#### About this exercise:
Once you reach the line containing "(250, 1766) none -> [683,731,720,739] custom" in the entries below, write out that line and each one after it down to the line containing "[367,1757,786,1774] localhost:3000 that", exactly and with nothing added.

#### Exercise data:

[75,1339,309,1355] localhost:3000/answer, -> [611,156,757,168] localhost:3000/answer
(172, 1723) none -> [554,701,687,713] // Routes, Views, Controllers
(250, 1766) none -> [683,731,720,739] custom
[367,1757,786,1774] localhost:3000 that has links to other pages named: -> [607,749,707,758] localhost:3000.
--
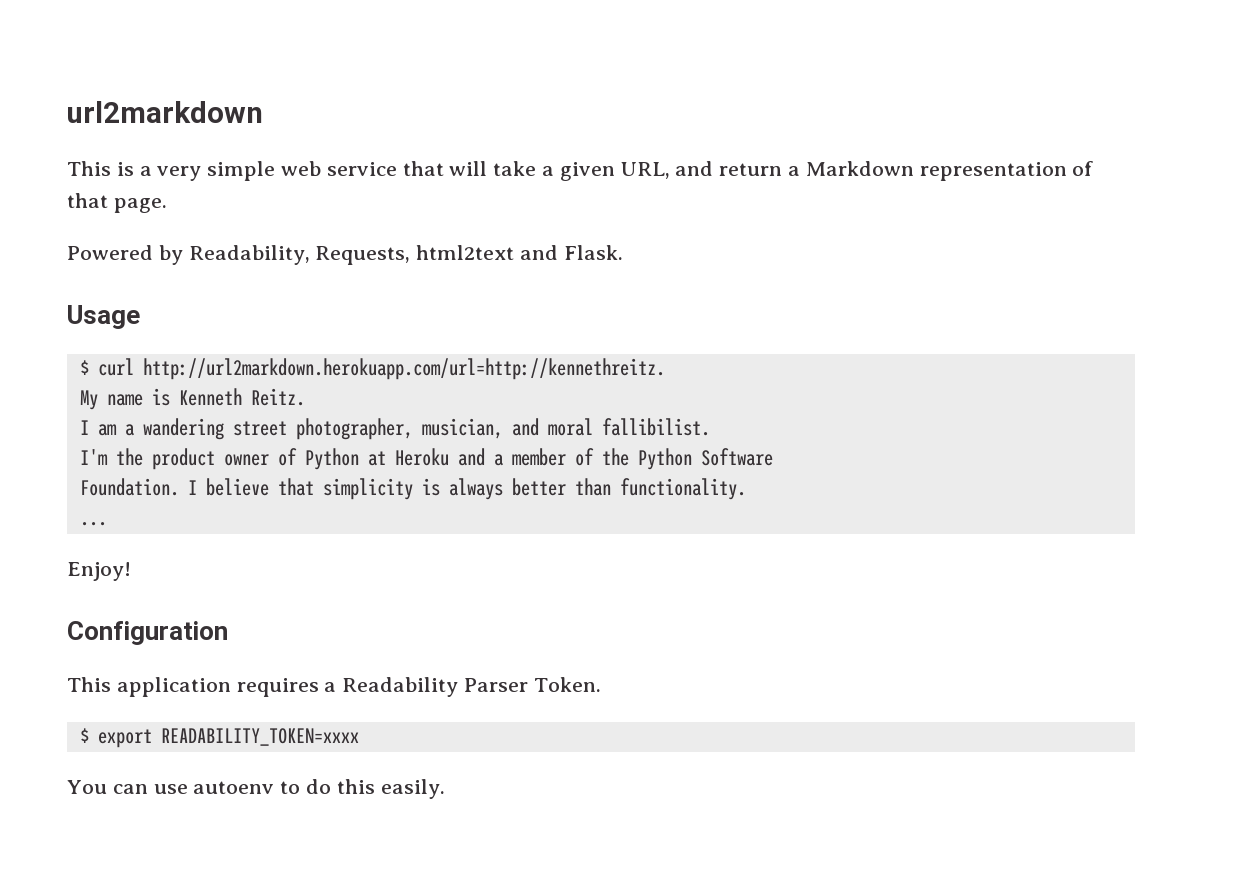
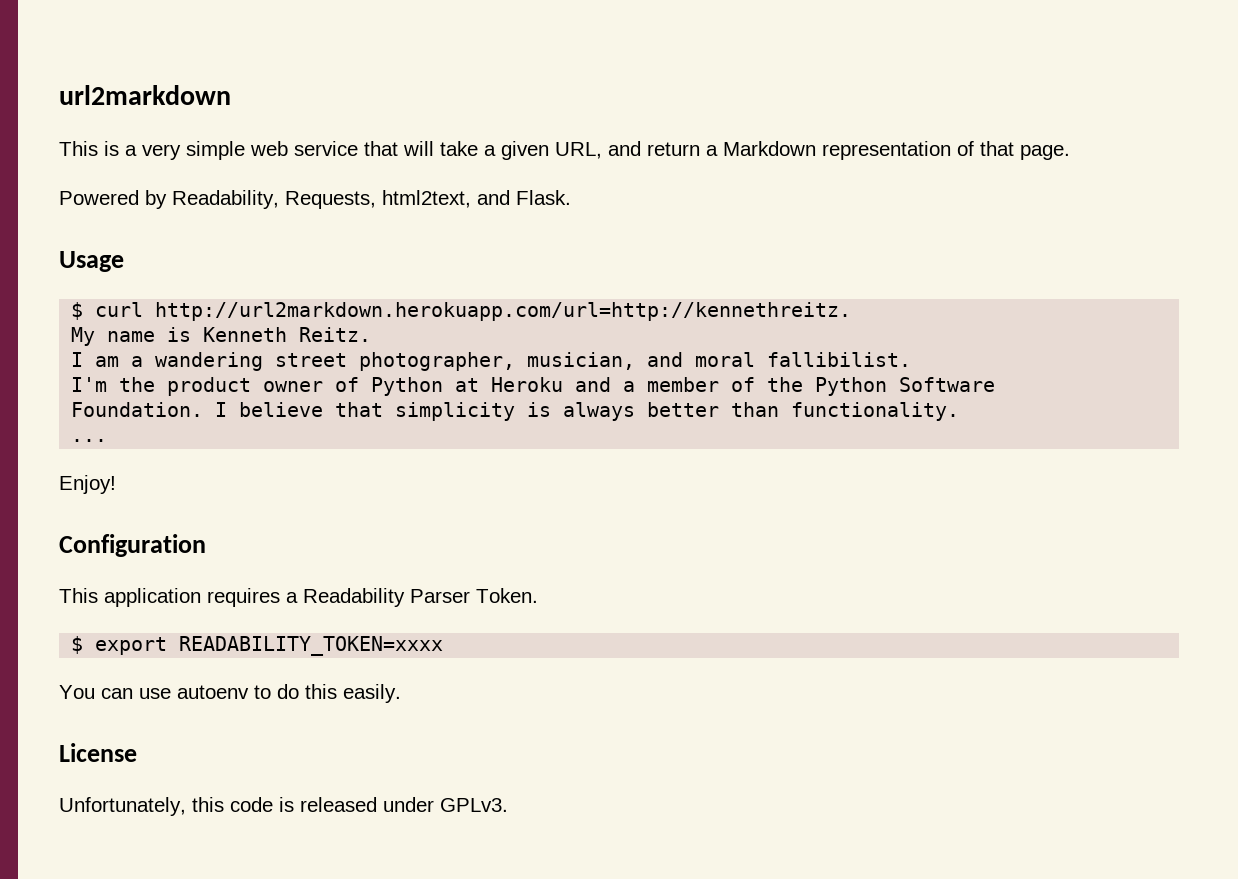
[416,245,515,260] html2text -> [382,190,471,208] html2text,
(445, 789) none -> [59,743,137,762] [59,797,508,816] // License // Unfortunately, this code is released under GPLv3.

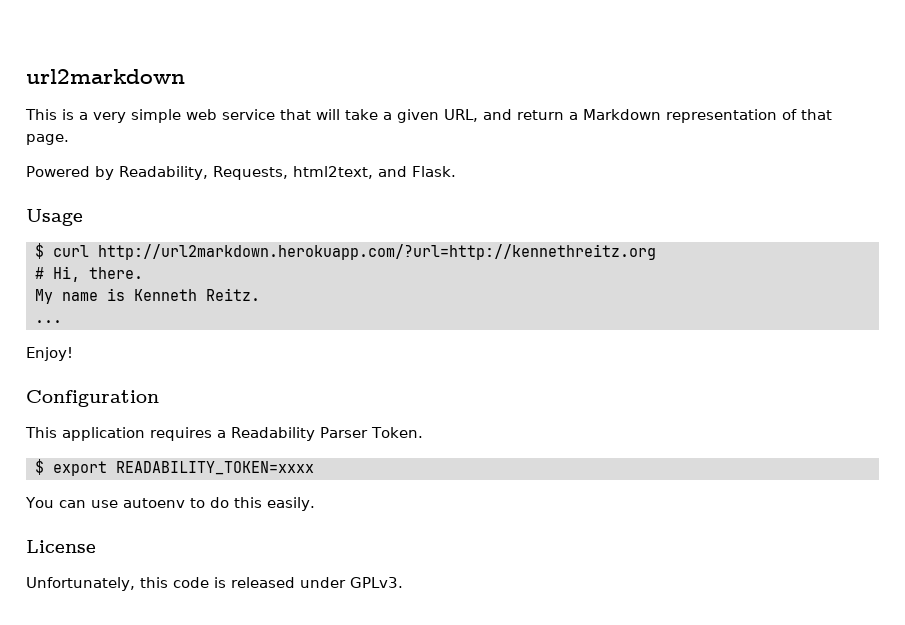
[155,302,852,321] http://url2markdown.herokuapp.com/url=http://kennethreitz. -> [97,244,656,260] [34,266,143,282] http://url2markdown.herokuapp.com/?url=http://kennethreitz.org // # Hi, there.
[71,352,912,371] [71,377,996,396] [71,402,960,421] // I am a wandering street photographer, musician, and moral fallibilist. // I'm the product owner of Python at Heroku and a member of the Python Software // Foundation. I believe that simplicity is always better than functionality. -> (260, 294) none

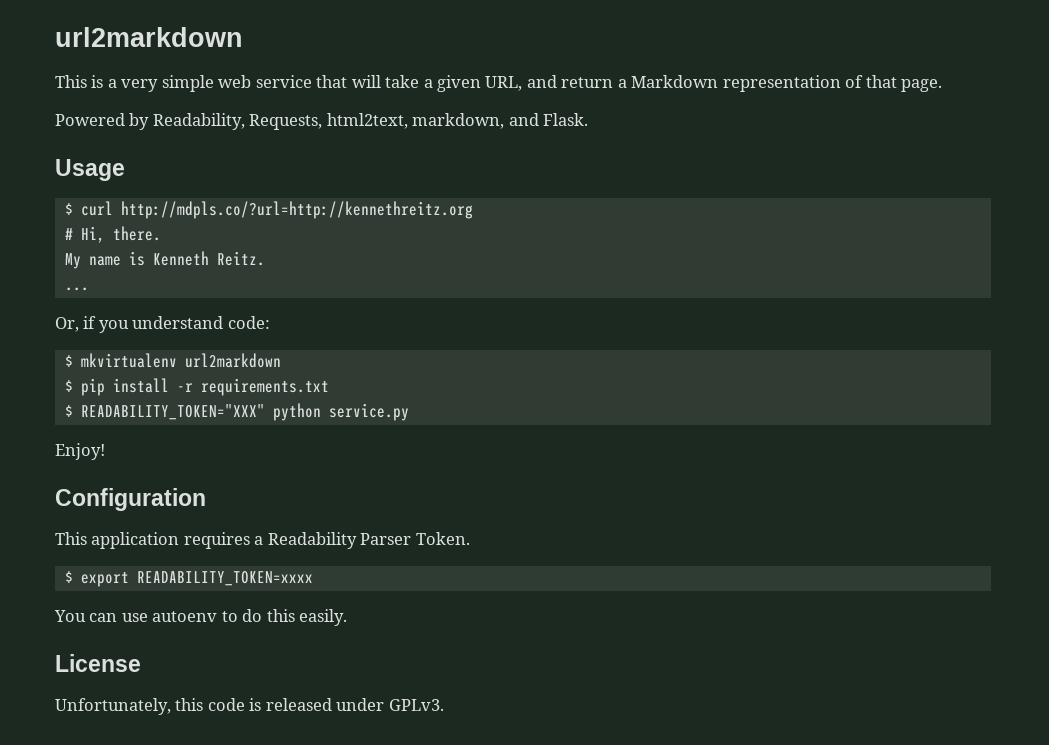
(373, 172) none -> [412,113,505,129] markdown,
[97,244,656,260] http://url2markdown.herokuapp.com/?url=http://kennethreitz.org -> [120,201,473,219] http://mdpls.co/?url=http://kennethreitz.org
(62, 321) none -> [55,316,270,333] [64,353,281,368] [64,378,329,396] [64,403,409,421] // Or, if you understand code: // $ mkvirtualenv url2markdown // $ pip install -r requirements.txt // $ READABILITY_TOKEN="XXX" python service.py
--
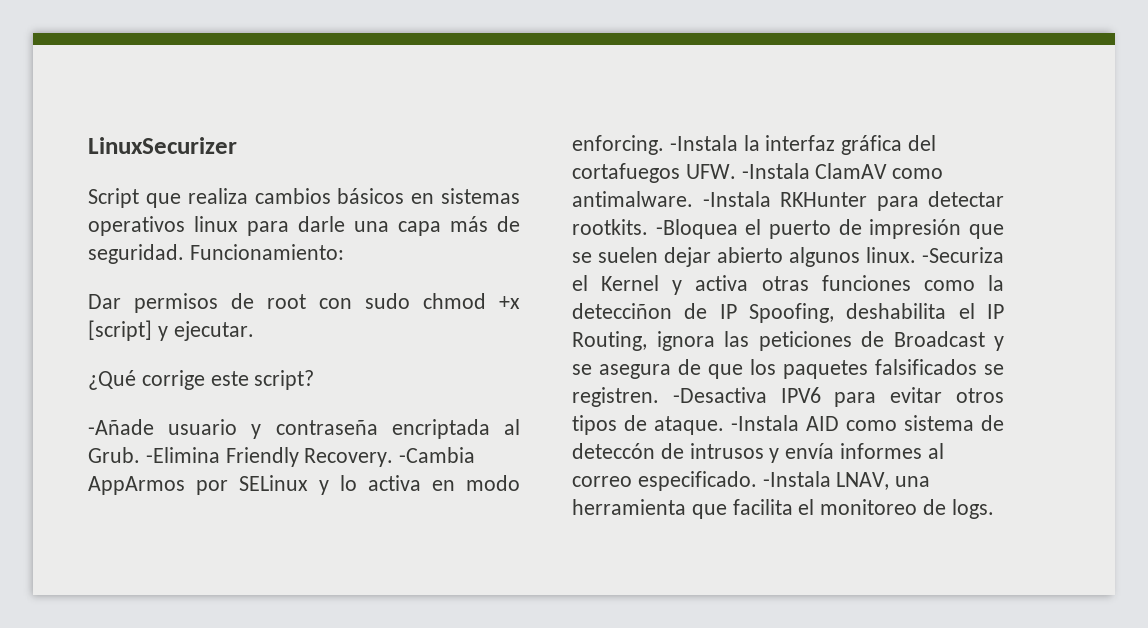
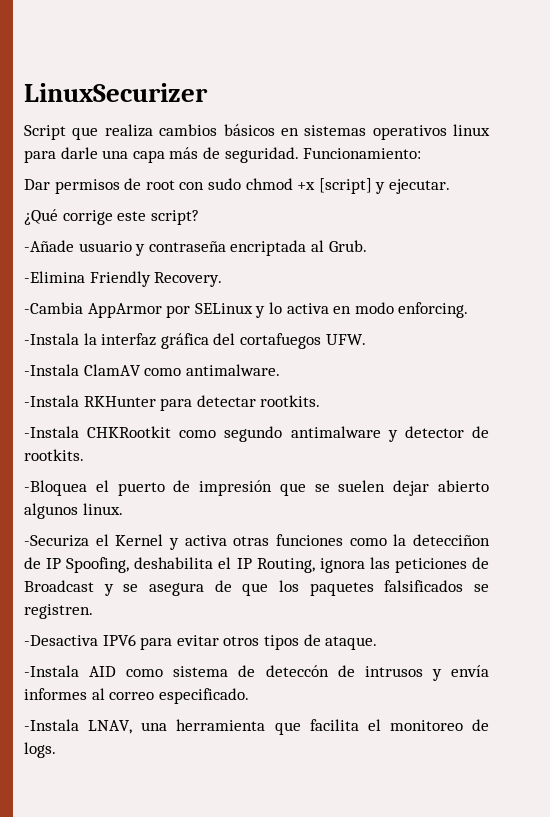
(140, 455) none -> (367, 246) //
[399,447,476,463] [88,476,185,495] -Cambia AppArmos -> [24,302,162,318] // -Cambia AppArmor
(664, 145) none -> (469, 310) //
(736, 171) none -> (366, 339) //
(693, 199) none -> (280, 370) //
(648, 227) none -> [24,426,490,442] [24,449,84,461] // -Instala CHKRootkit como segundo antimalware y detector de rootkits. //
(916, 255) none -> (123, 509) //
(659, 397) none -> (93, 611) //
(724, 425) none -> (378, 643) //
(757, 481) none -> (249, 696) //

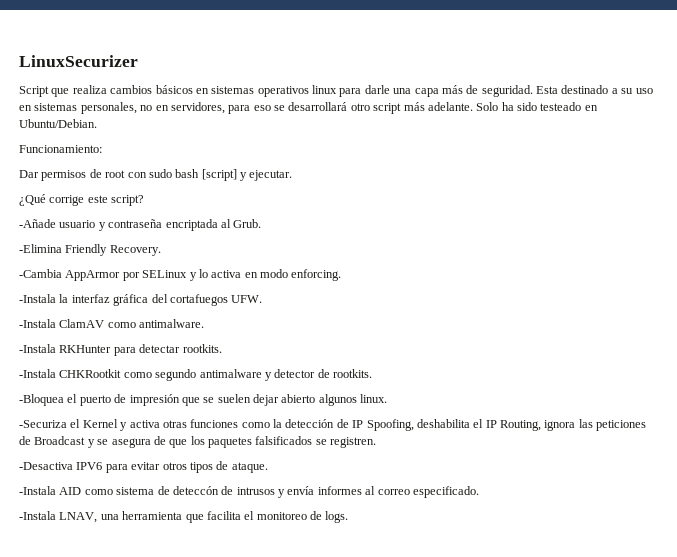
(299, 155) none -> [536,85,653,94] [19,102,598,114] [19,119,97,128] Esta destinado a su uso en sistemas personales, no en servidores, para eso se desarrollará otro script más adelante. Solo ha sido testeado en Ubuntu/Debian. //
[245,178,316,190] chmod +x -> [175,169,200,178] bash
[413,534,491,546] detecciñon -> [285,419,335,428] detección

#### Answer section:
(250, 1766) none -> [683,731,720,739] custom
[367,1757,786,1774] localhost:3000 that has links to other pages named: -> [607,749,707,758] localhost:3000.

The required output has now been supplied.